■ Data extracts:
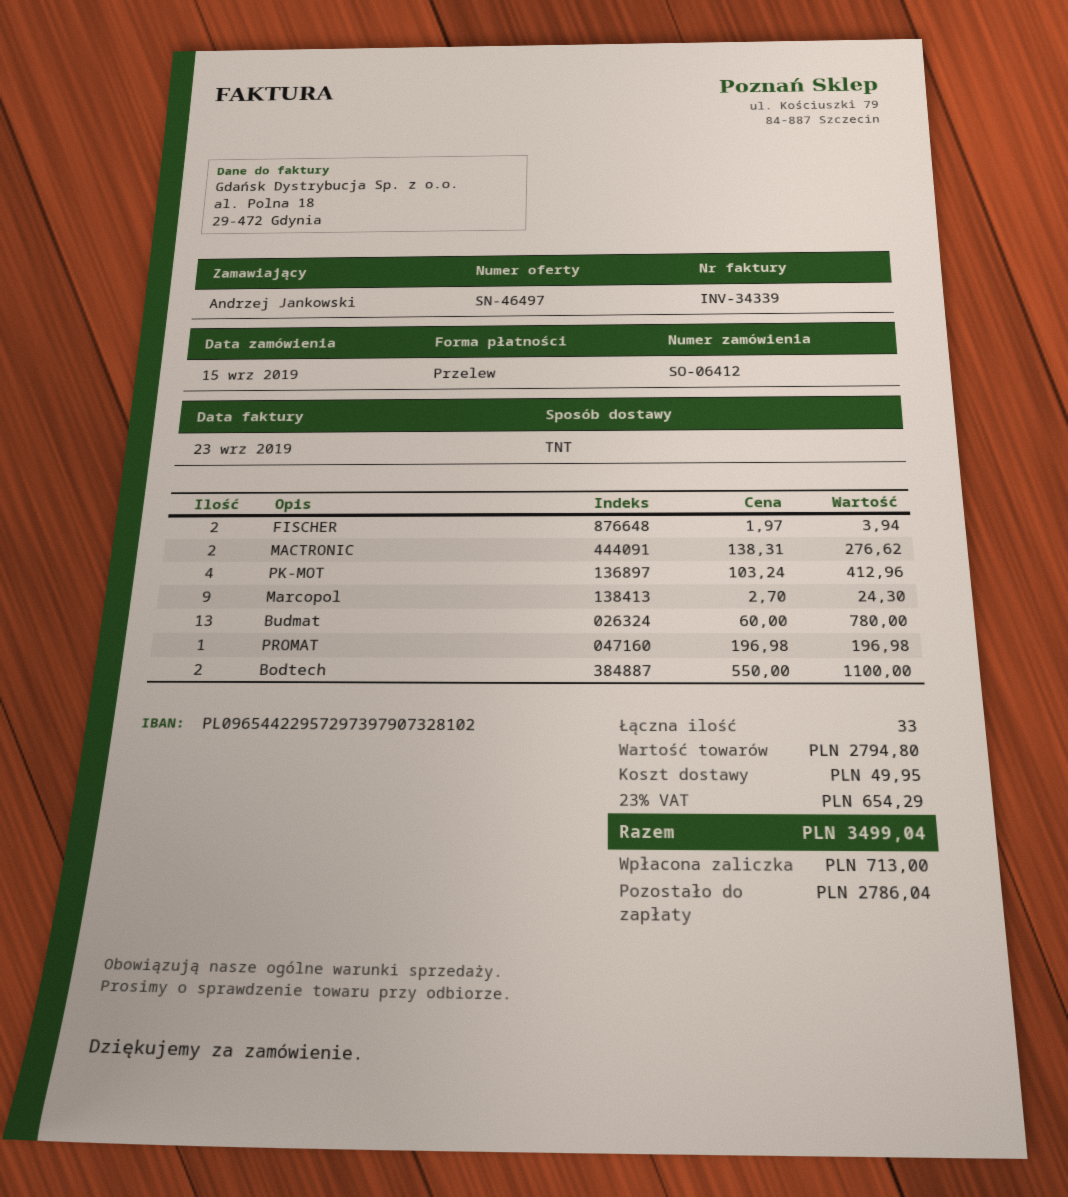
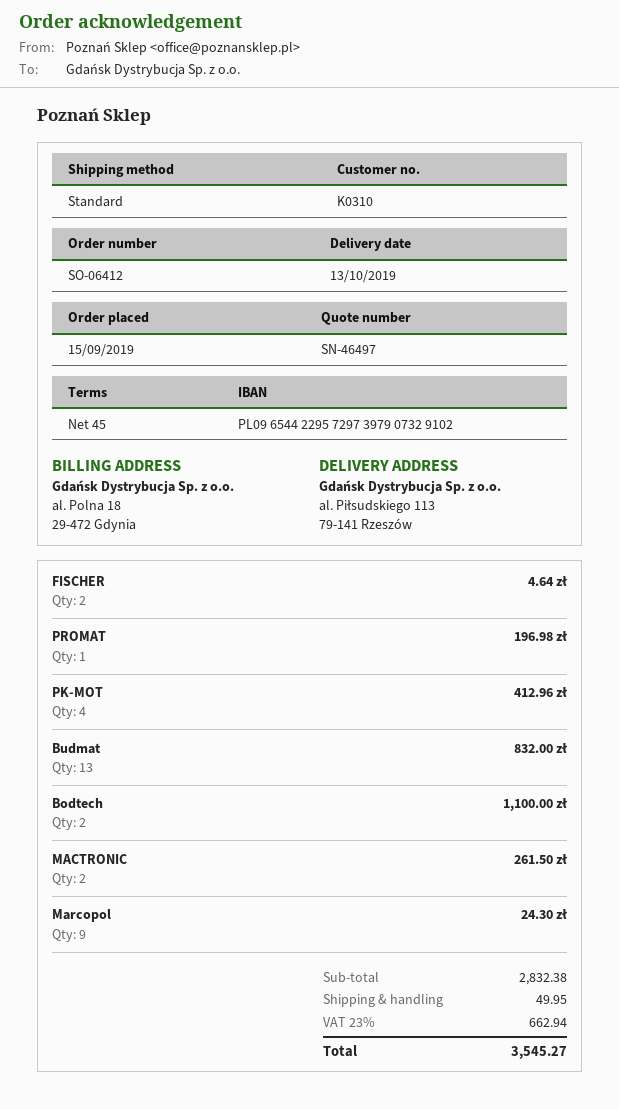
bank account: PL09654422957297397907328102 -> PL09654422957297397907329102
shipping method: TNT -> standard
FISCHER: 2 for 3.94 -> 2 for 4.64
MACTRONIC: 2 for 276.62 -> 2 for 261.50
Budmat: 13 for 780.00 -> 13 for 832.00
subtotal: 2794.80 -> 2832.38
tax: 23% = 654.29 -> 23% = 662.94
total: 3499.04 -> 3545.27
...
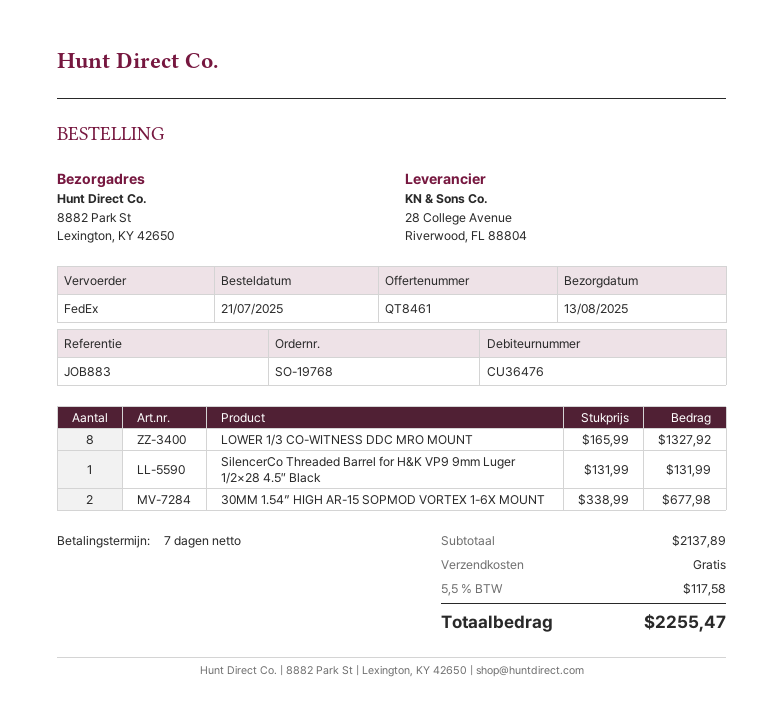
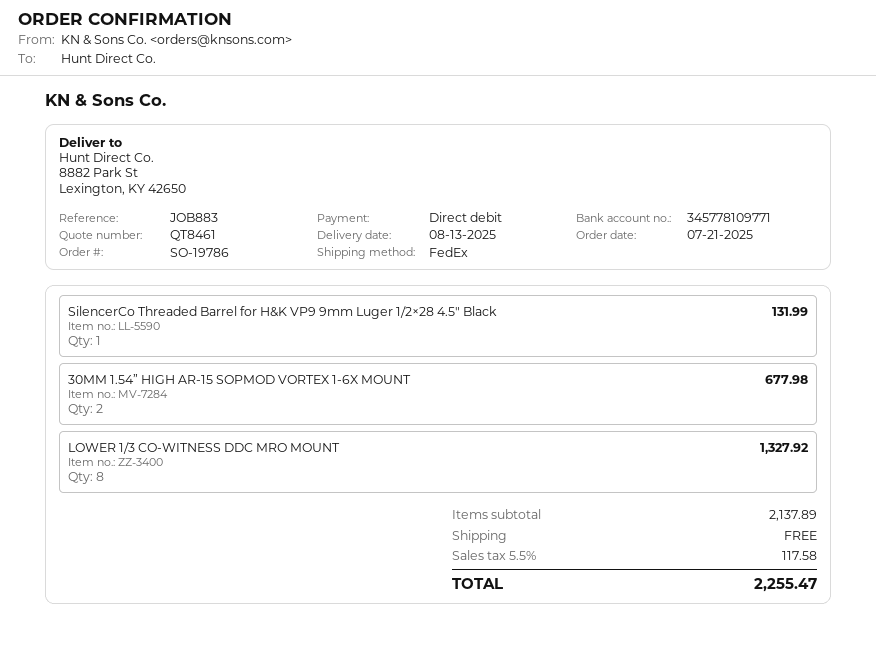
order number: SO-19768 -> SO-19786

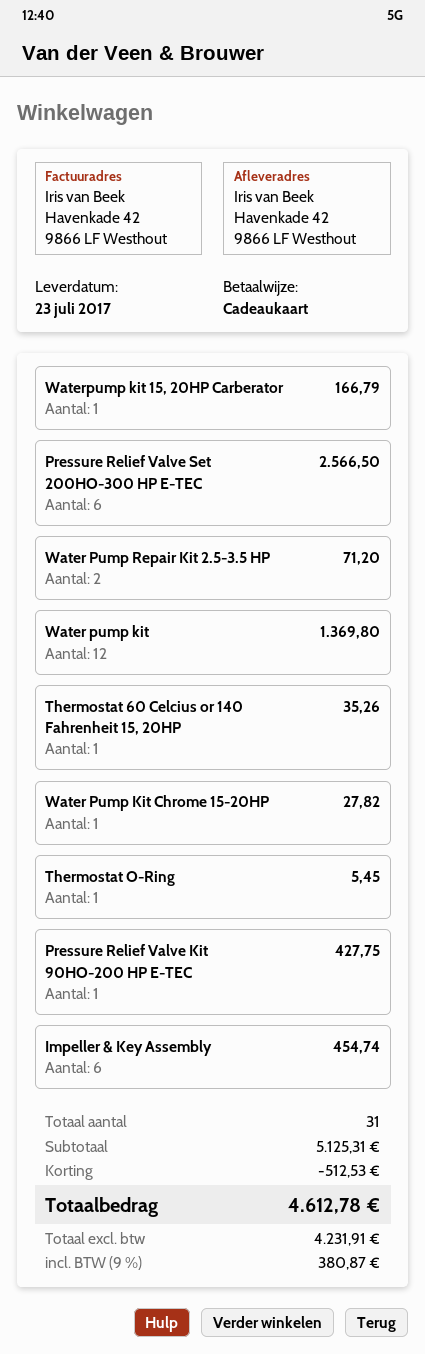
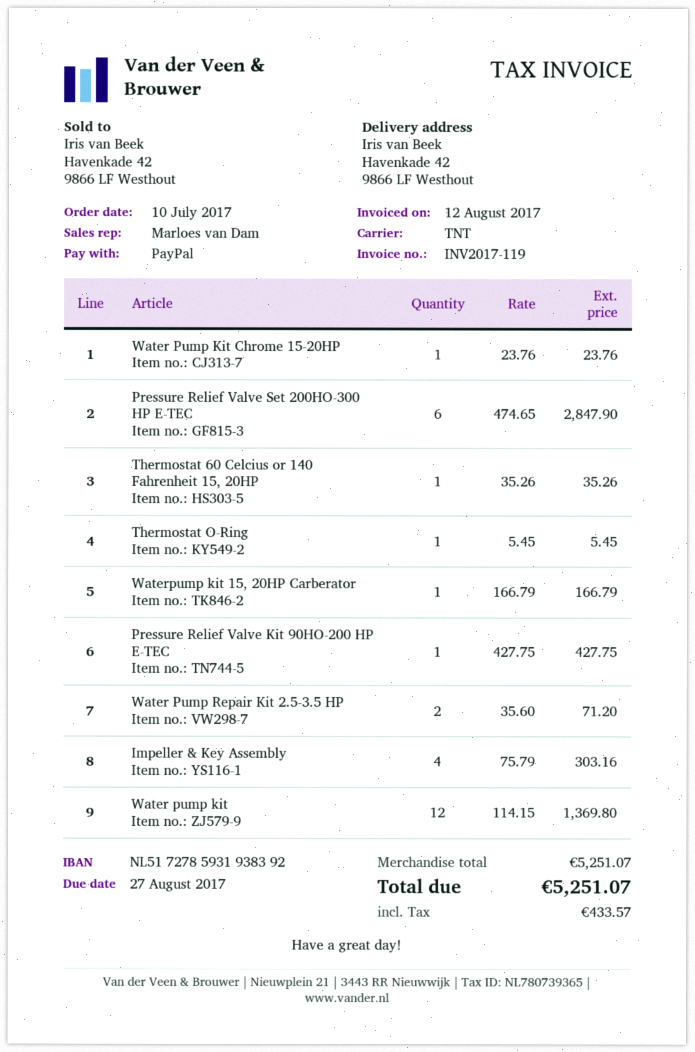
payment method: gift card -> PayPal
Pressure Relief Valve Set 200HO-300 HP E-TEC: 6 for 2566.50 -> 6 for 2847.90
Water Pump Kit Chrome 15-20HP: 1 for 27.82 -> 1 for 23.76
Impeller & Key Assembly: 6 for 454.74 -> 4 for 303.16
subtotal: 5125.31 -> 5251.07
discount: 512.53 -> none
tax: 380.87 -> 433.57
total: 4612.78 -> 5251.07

■ Activity: Look above for the line with "bank account: PL09654422957297397907328102" and the line with "total: 3499.04 -> 3545.27". Retype those two lines and every line between them exactly, adding nothing.

■ Answer box:
bank account: PL09654422957297397907328102 -> PL09654422957297397907329102
shipping method: TNT -> standard
FISCHER: 2 for 3.94 -> 2 for 4.64
MACTRONIC: 2 for 276.62 -> 2 for 261.50
Budmat: 13 for 780.00 -> 13 for 832.00
subtotal: 2794.80 -> 2832.38
tax: 23% = 654.29 -> 23% = 662.94
total: 3499.04 -> 3545.27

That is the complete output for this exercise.